The first word (reading right-to-left) is be-re-SHIYT. It is from the Hebrew root resh-aleph-shin, meaning "head, start, beginning," with the preposition bet on the front, meaning "in, on, at." So this word could be translated "in beginning" or "at start" or "at the head." The Hebrew name for the Jewish holiday Rosh HaShanah is from this same root, and means "head of the year" or "beginning of the year" -- Ha is the definite article "the" and Shanah is "year."

The second word is ba-RA, meaning create, shape or fashion. It is from the Hebrew word bet-resh-aleph.

The third word is eh-lo-HIYM, one of several names for God in the Hebrew Bible.

So a word-for-word translation might be "in-beginning created God."



en arche

The second line is the Greek of John 1:1, which echoes the beginning of Genesis. It is pronounced en ar-KAY ayn ha LOH-gohs.

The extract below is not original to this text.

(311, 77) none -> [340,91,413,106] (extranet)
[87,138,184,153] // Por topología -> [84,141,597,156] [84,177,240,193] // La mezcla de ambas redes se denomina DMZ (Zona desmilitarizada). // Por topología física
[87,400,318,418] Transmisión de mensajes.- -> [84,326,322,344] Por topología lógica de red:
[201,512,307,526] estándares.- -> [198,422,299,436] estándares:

The first two words, reading left-to-right, are en ar-KAY, the preposition en meaning in, on, or at, followed by the noun ar-KAY meaning beginning or first. This phrase corresponds to the Hebrew be-re-SHIYT; in fact the Greek (Septuagint) translation of Genesis 1:1 starts off with just these two words, en ar-KAY.

The next word, ayn, is the third person imperfect form of the verb "to be" -- so it means "he/she/it was."

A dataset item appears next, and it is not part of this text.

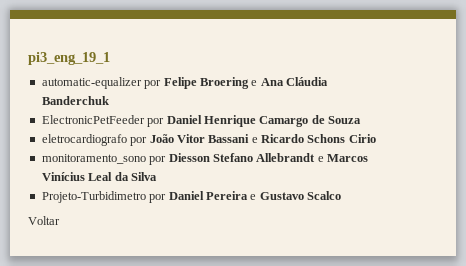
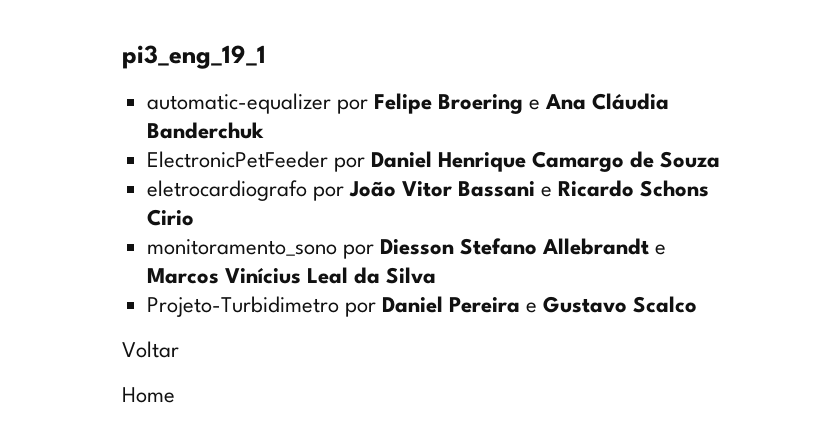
(60, 220) none -> [122,387,175,403] // Home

The final two words, ha LOH-gohs, are the definite article "the" followed by that very important biblical word Logos. You've probably heard it pronounced with long O's, but conventional scholarly pronunciation of ancient Greek has it with short O's. It has a pretty broad "semantic range" including word, message, thing, matter; it's also not the only Greek word rendered "word" in English (the second most common is RAY-ma, usually transliterated as rhema). English Bibles invariably render ha LOH-gohs in John 1:1 as "the Word" (or "the word," since there is no distinction between upper and lower case letters in the oldest manuscripts).

So a word-for-word translation from the Greek to English is just what most English Bibles render: "in-beginning was the-word."